From the Ground Up
Travel+Leisure US|April 2023
On a visit to Stockholm, Betsy Andrews meets a group of chefs who are reimagining their menus around the concept of zero-waste cooking, turning kitchen scraps into dishes that are appetizing-and good for the planet.
Betsy Andrews
From the Ground Up

INSIDE A HAUTE VEGAN restaurant connected to a nightclub beneath a bridge in wintry Stockholm, I was having one heck of a meal. Using such kitchen wizardry as dehydrating, smoking, fermenting, and jam-making, the chefs behind the Hamnvakten neighborhood restaurant Växthuset (restaurang vaxthuset.se; prix fixe from $65) had preserved every bit of fresh produce they could from Sweden's growing season-roughly May through October-to brighten the December gloom. Bracing horseradish powder and pickled mustard seeds balanced earthy beet carpaccio dappled with sweet pear jam. Confit of grilled mushrooms got a sly pop of baby shiso. Jerusalem-artichoke chips and sauerkraut mayo amped up the umami of smoked tempeh. It could've been a meal served at any fine-dining restaurant-except it made liberal use of kitchen scraps, with every vegetable peel or herb stem utilized in some form.
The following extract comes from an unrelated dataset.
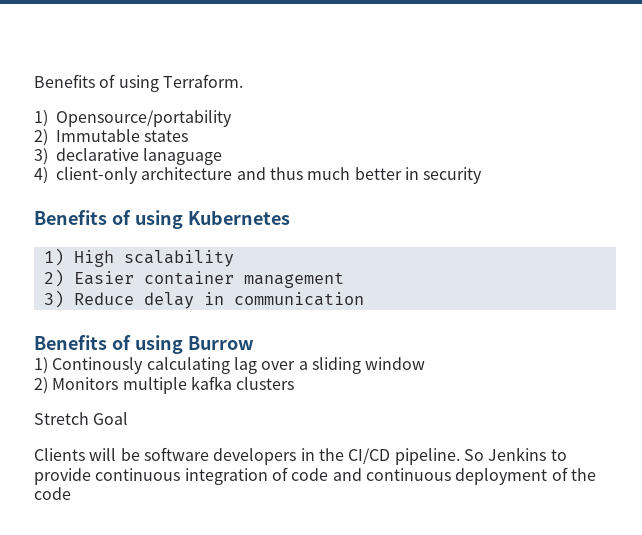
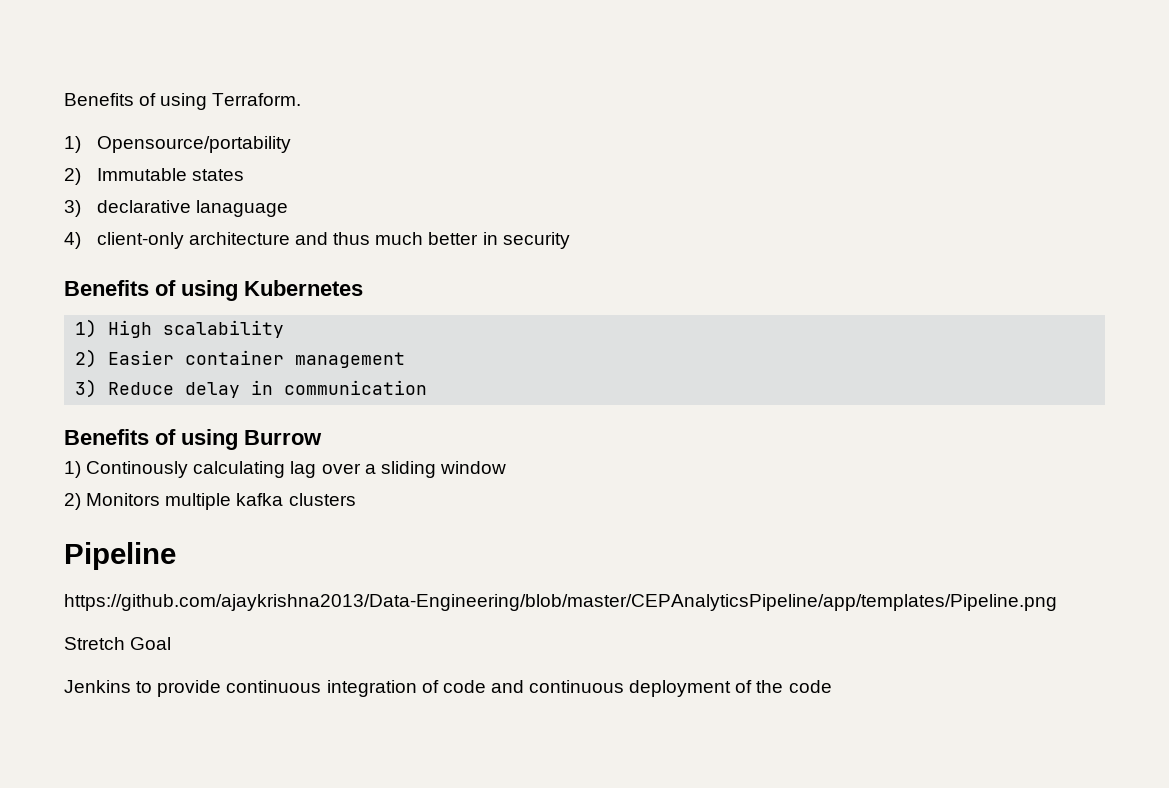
(295, 383) none -> [64,542,176,570] [64,594,1057,611] // Pipeline // https://github.com/ajaykrishna2013/Data-Engineering/blob/master/CEPAnalyticsPipeline/app/templates/Pipeline.png
[34,447,484,465] Clients will be software developers in the CI/CD pipeline. So -> (172, 643) none

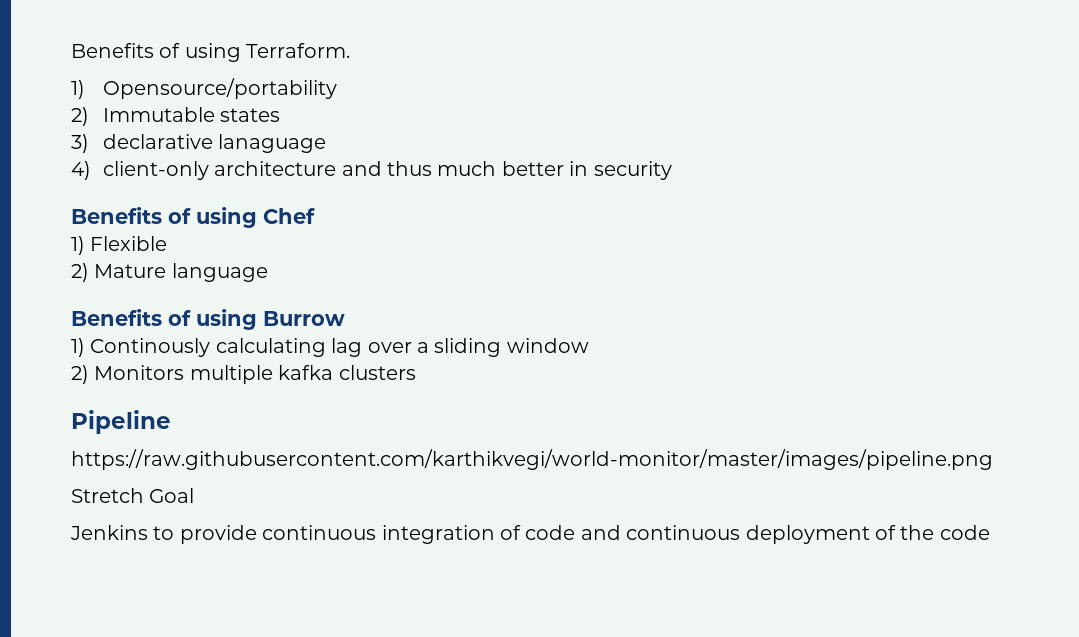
[244,280,363,296] [75,319,285,338] [75,349,406,368] [75,379,428,398] Kubernetes // 1) High scalability // 2) Easier container management // 3) Reduce delay in communication -> [263,208,315,224] [71,236,168,255] [71,263,268,282] Chef // 1) Flexible // 2) Mature language
[64,594,1057,611] https://github.com/ajaykrishna2013/Data-Engineering/blob/master/CEPAnalyticsPipeline/app/templates/Pipeline.png -> [71,449,993,470] https://raw.githubusercontent.com/karthikvegi/world-monitor/master/images/pipeline.png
I found a similar sense of vivaciousness everywhere I ate in the Swedish capital. Outside, the clouds hung low in the frigid air and the sky was dark by 3 p.m. But inside, the restaurants felt positive and vibrant. This city on the Baltic Sea is in the throes of a no-waste dining revolution that combines age-old Swedish ingenuity with 21st-century concern about our impact on the planet, and it's pushing chefs to get creative.
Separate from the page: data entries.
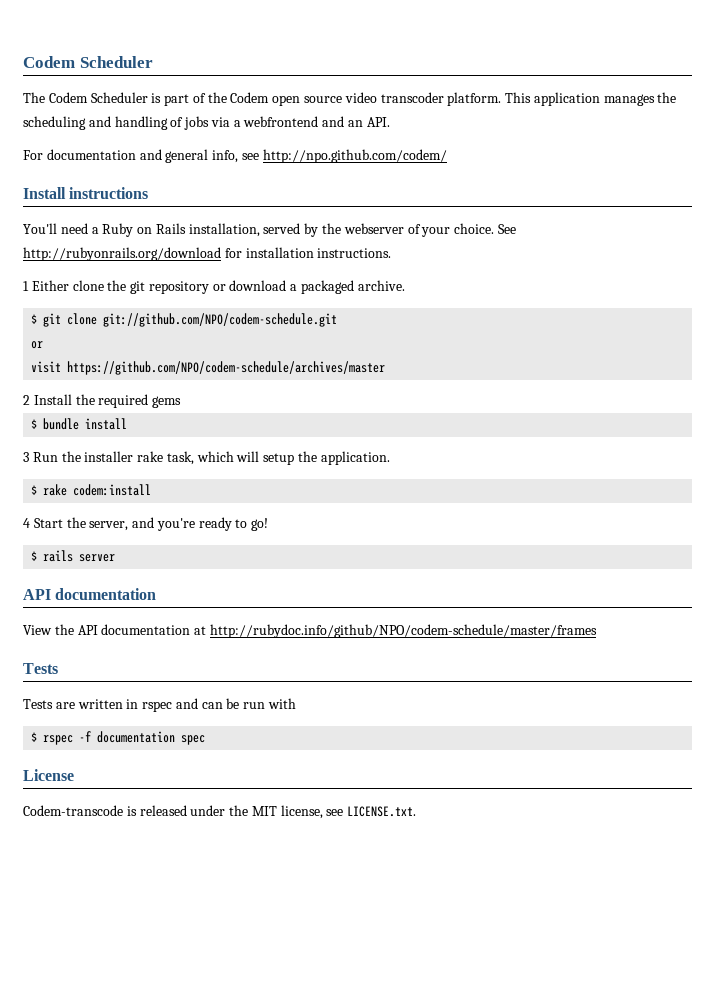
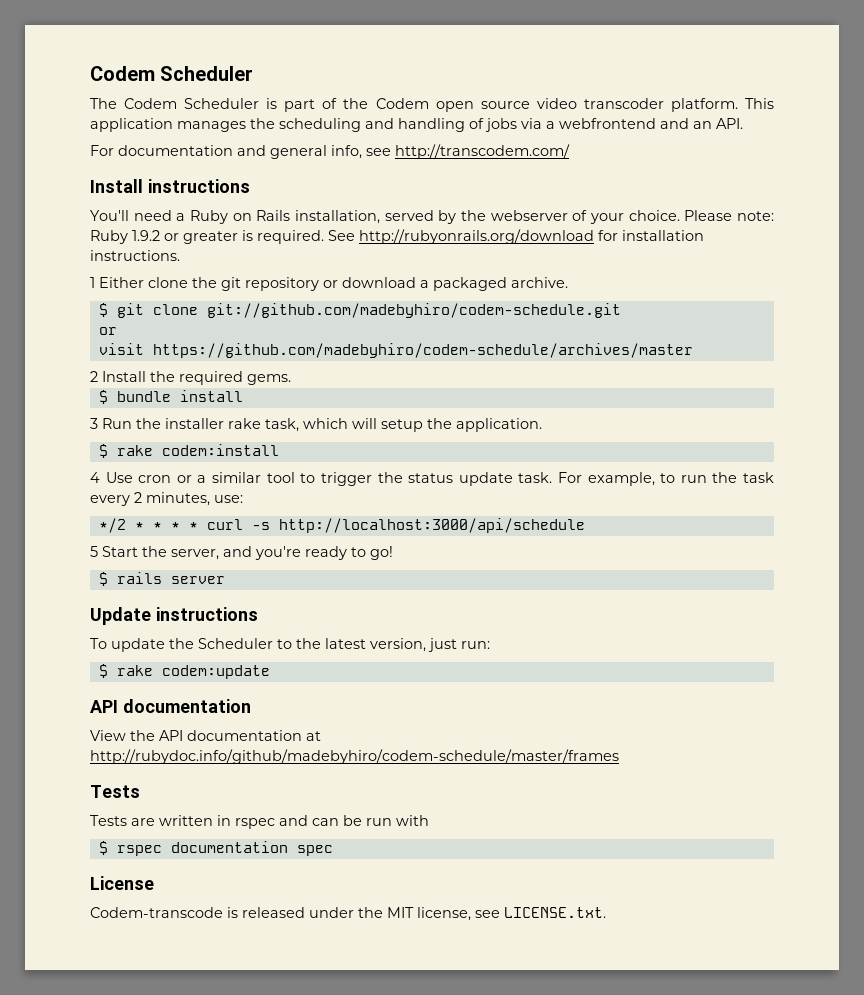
[262,149,447,163] http://npo.github.com/codem/ -> [395,144,570,159] http://transcodem.com/
(495, 228) none -> [684,210,774,221] [90,230,324,244] Please note: Ruby 1.9.2 or greater is required.
[103,313,338,327] git://github.com/NPO/codem-schedule.git -> [206,303,621,318] git://github.com/madebyhiro/codem-schedule.git
[67,361,386,375] https://github.com/NPO/codem-schedule/archives/master -> [152,343,693,358] https://github.com/madebyhiro/codem-schedule/archives/master
[152,396,182,408] gems -> [247,374,291,385] gems.
(30, 523) none -> [105,472,774,486] [90,492,243,506] [98,518,585,533] [90,546,98,557] Use cron or a similar tool to trigger the status update task. For example, to run the task every 2 minutes, use: // */2 * * * * curl -s http://localhost:3000/api/schedule // 5
(116, 558) none -> [90,607,258,625] [90,638,490,652] [98,664,270,679] // Update instructions // To update the Scheduler to the latest version, just run: // $ rake codem:update
[209,624,597,638] http://rubydoc.info/github/NPO/codem-schedule/master/frames -> [90,749,619,764] http://rubydoc.info/github/madebyhiro/codem-schedule/master/frames
[79,731,92,742] -f -> (162, 850) none

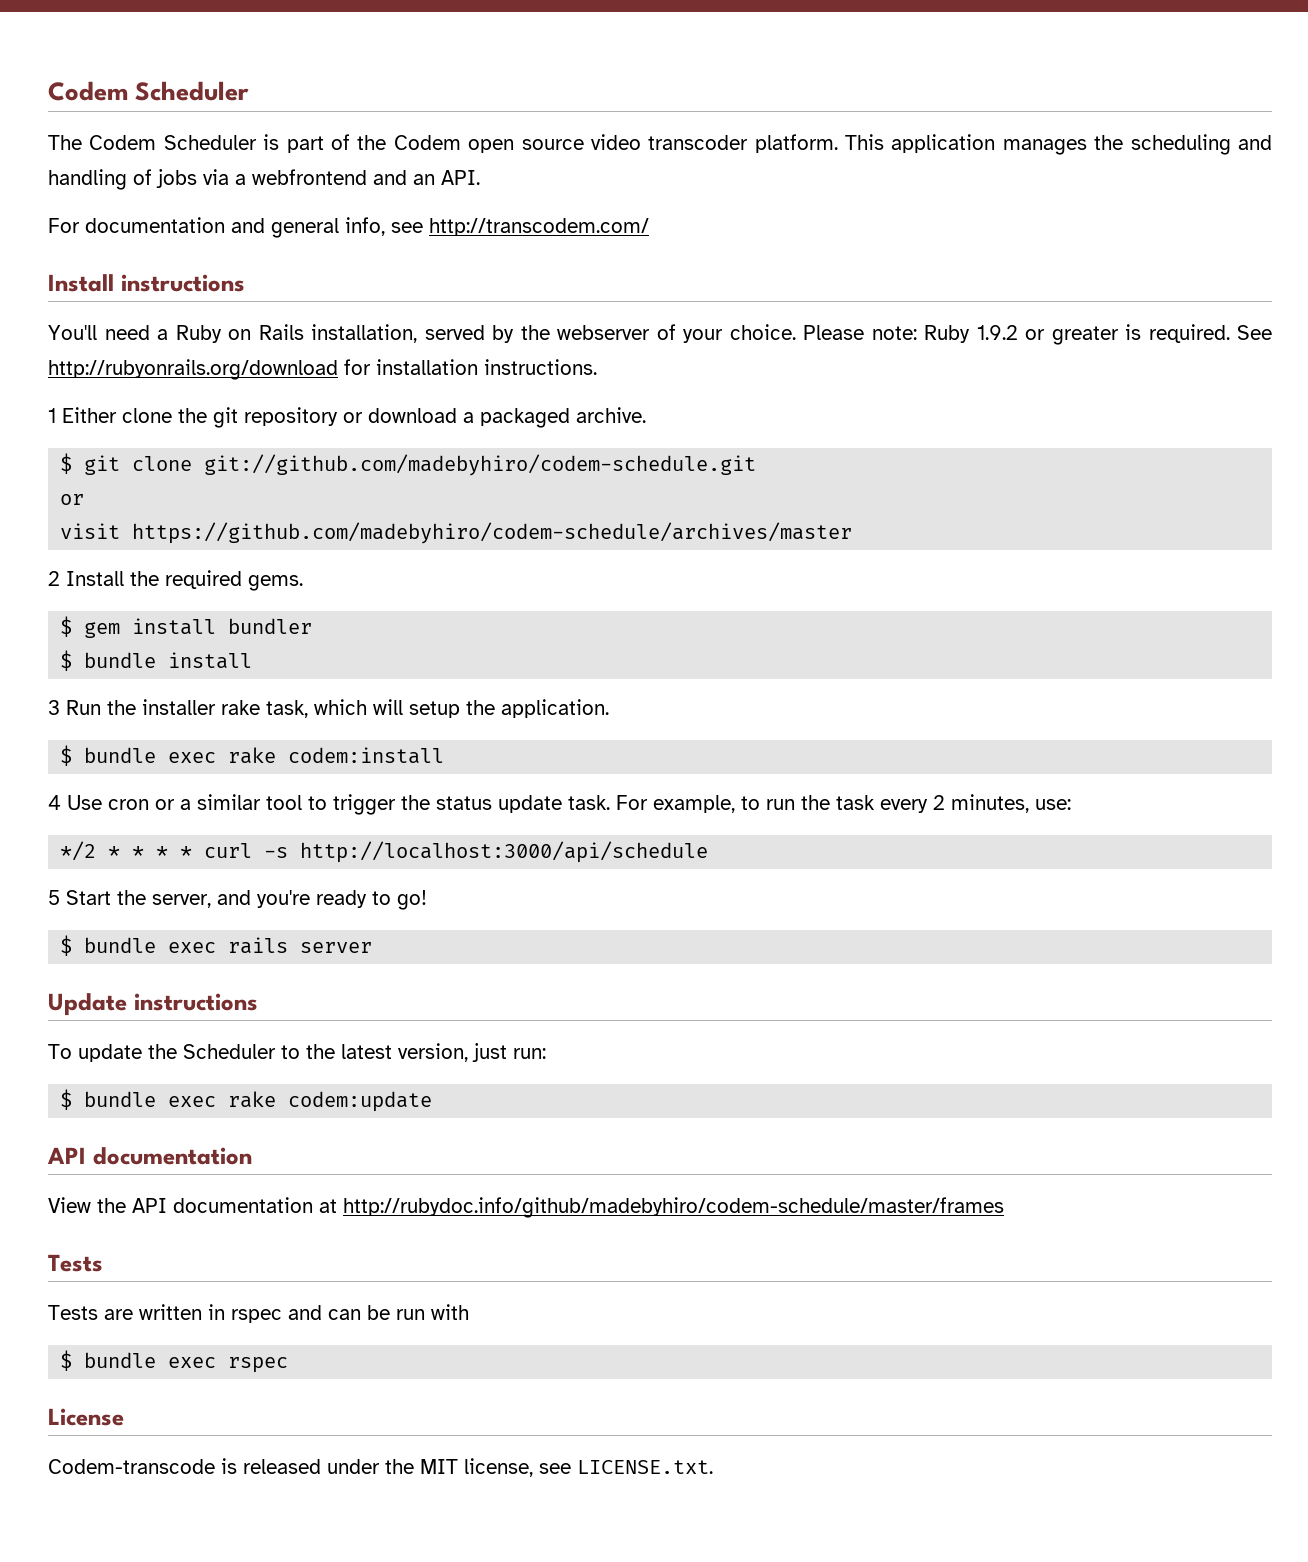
(291, 379) none -> [60,616,313,638] // $ gem install bundler
(108, 451) none -> [84,747,217,763] bundle exec
(108, 579) none -> [84,937,217,953] bundle exec
(108, 671) none -> [84,1091,217,1107] bundle exec
[116,841,333,856] rspec documentation spec -> [84,1352,289,1373] bundle exec rspec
Some credit goes to the Swedish government, which has committed to meeting the United Nations' Sustainable Development Goal of halving food waste by 2030, and some to the world's most famous climate activist. "Greta Thunberg has made us more aware," said Filip Lundin, the founder of Sopköket (sopkoket.se; entrées $10), a catering service and café whose name translates to "waste kitchen." A third of Swedish food is thrown away, Lundin told me, adding that it constitutes 10 percent of the country's emissions. "It's more than air travel."